The exercises developed by Sergei Bubnovsky are aimed at alleviating the condition of osteochondrosis of the cervical spine. Exercise therapy using this method can be done at home. The complex is used not only for treatment, but also for the prevention of spinal diseases.

  1. "Spring." Choose a comfortable starting position and begin to slowly tilt your head. Gradually we move to a smooth stretching of the neck upward. We repeat the exercise 5 times.
  2. "Metronome". We sit on a chair and straighten our back. Tilt your head to the left and stay in this position for 30 seconds. We make the same tilt to the right and fix the pose for half a minute.
  3. "Review". We bend our head slightly and from this position we turn it 5 times to the right and to the left.
  4. "Goose". We sit up straight, straighten our shoulders. While inhaling, we stretch our chin forward as much as possible, and after three seconds we press it to our shoulder. We fix our head in this position for 12 seconds and smoothly return to the starting position. We repeat the same in the opposite direction. We do 5 repetitions to the right and left. This exercise helps get rid of a double chin and promotes better blood circulation.
  5. "Heron". Straighten your back as much as possible, place your hands on your knees. Slowly move them behind your back, lifting your chin up. This exercise forces the muscles located in the cervical and thoracic spine to work.
  6. "Complicated review." Place your left hand on your right shoulder, turning your head to the left. We fix the position for half a minute. We repeat the same actions with the other hand and turns in the opposite direction.
  7. "Fakir". We raise our hands up, this is the starting position. We connect them and make smooth turns with our heads in different directions. We try to fixate in each position for 2 seconds.
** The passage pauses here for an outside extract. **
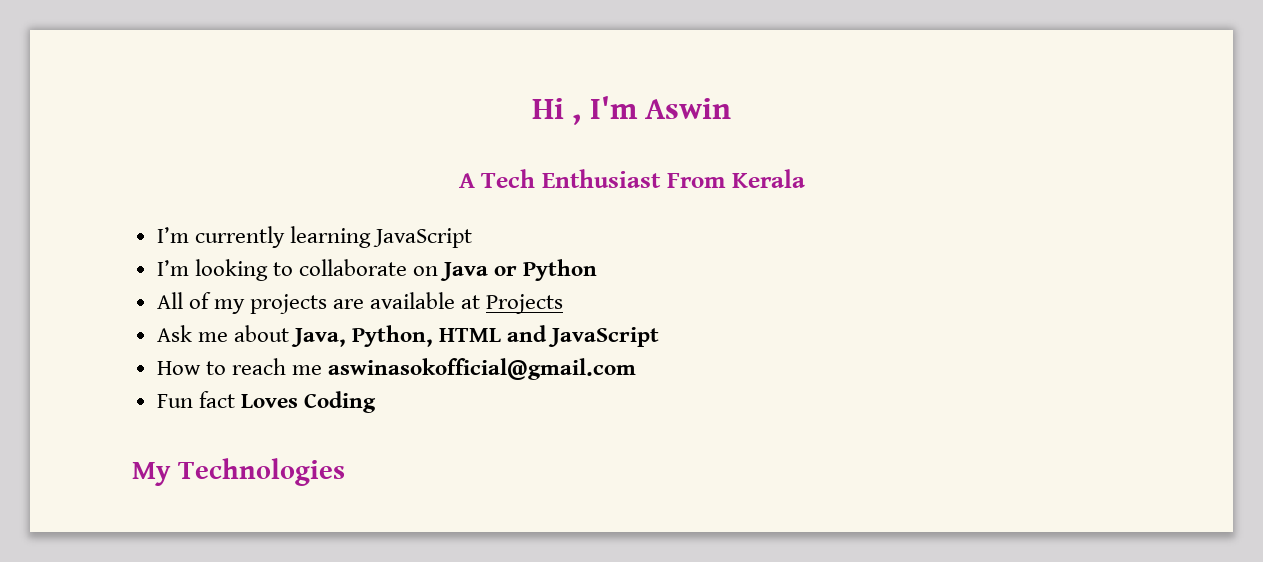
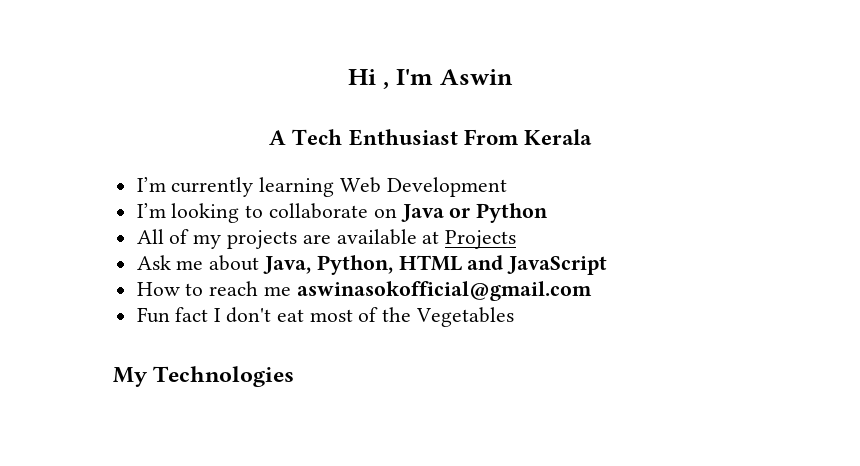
[372,228,472,248] JavaScript -> [340,177,507,197] Web Development
[240,391,376,413] Loves Coding -> [214,307,515,327] I don't eat most of the Vegetables

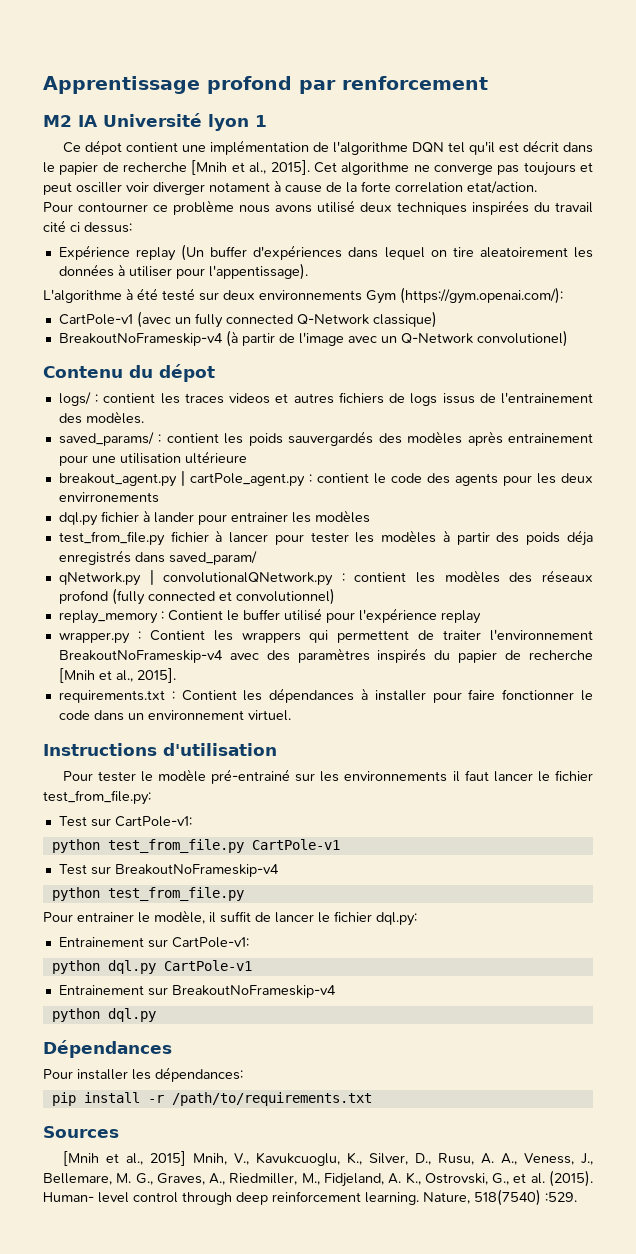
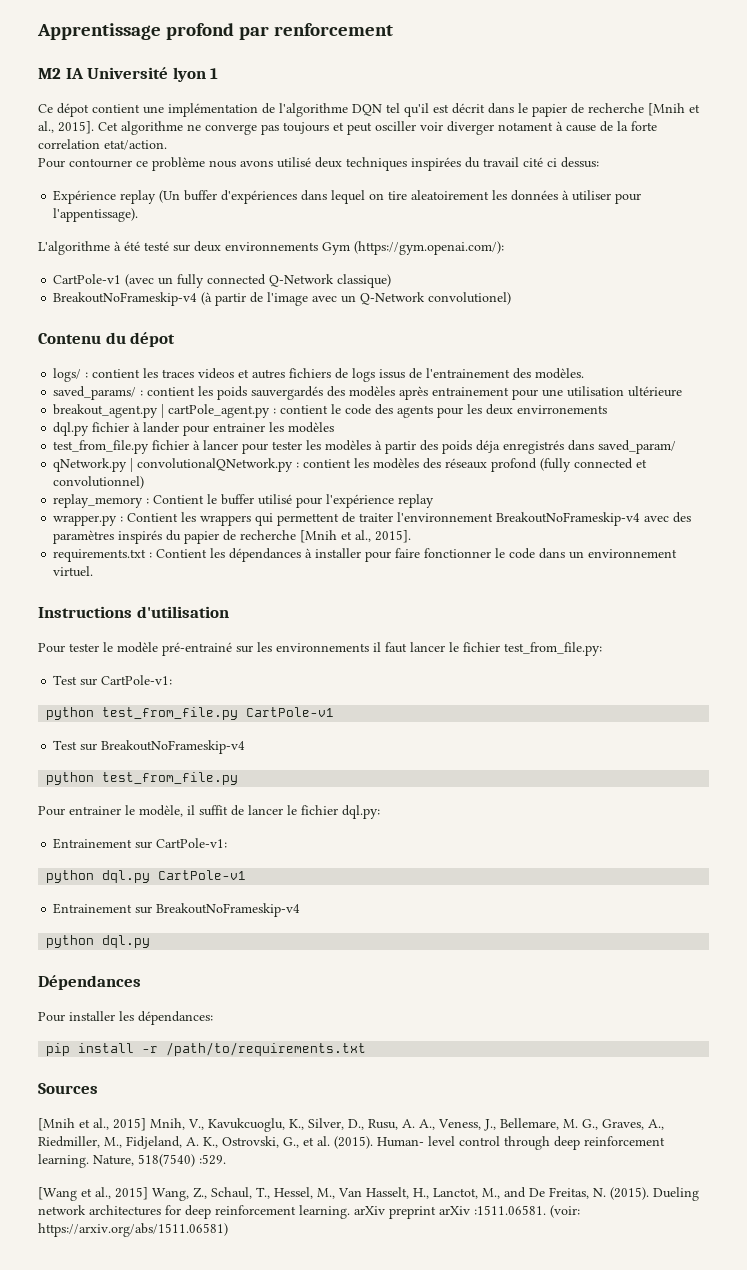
(577, 1197) none -> [38,1187,699,1201] [38,1205,580,1219] [38,1223,228,1237] // [Wang et al., 2015] Wang, Z., Schaul, T., Hessel, M., Van Hasselt, H., Lanctot, M., and De Freitas, N. (2015). Dueling network architectures for deep reinforcement learning. arXiv preprint arXiv :1511.06581. (voir: https://arxiv.org/abs/1511.06581)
As doctors note, at the initial stage of development of cervical osteochondrosis, it is almost impossible to notice it; it does not cause any unpleasant or painful sensations. At this stage, the disease can be managed with the help of physical therapy alone. You also need to change your diet and give up bad habits, especially smoking.

Experts call a healthy lifestyle the best prevention of osteochondrosis.

It is important to maintain correct posture and ensure that it is not compromised by staying in one position or sitting for long periods of time. If the disease has taken a severe form, the condition is corrected with the help of drug therapy, and the use of special corsets is also recommended.

The feeling of stiffness and pain that accompany the pathology interfere with leading a full, active life. Exercise therapy for osteochondrosis of the cervical and thoracic spine helps alleviate the condition and avoid complications. Therefore, it is recommended to regularly perform the prescribed set of exercises, combining them with massage and other preventive procedures.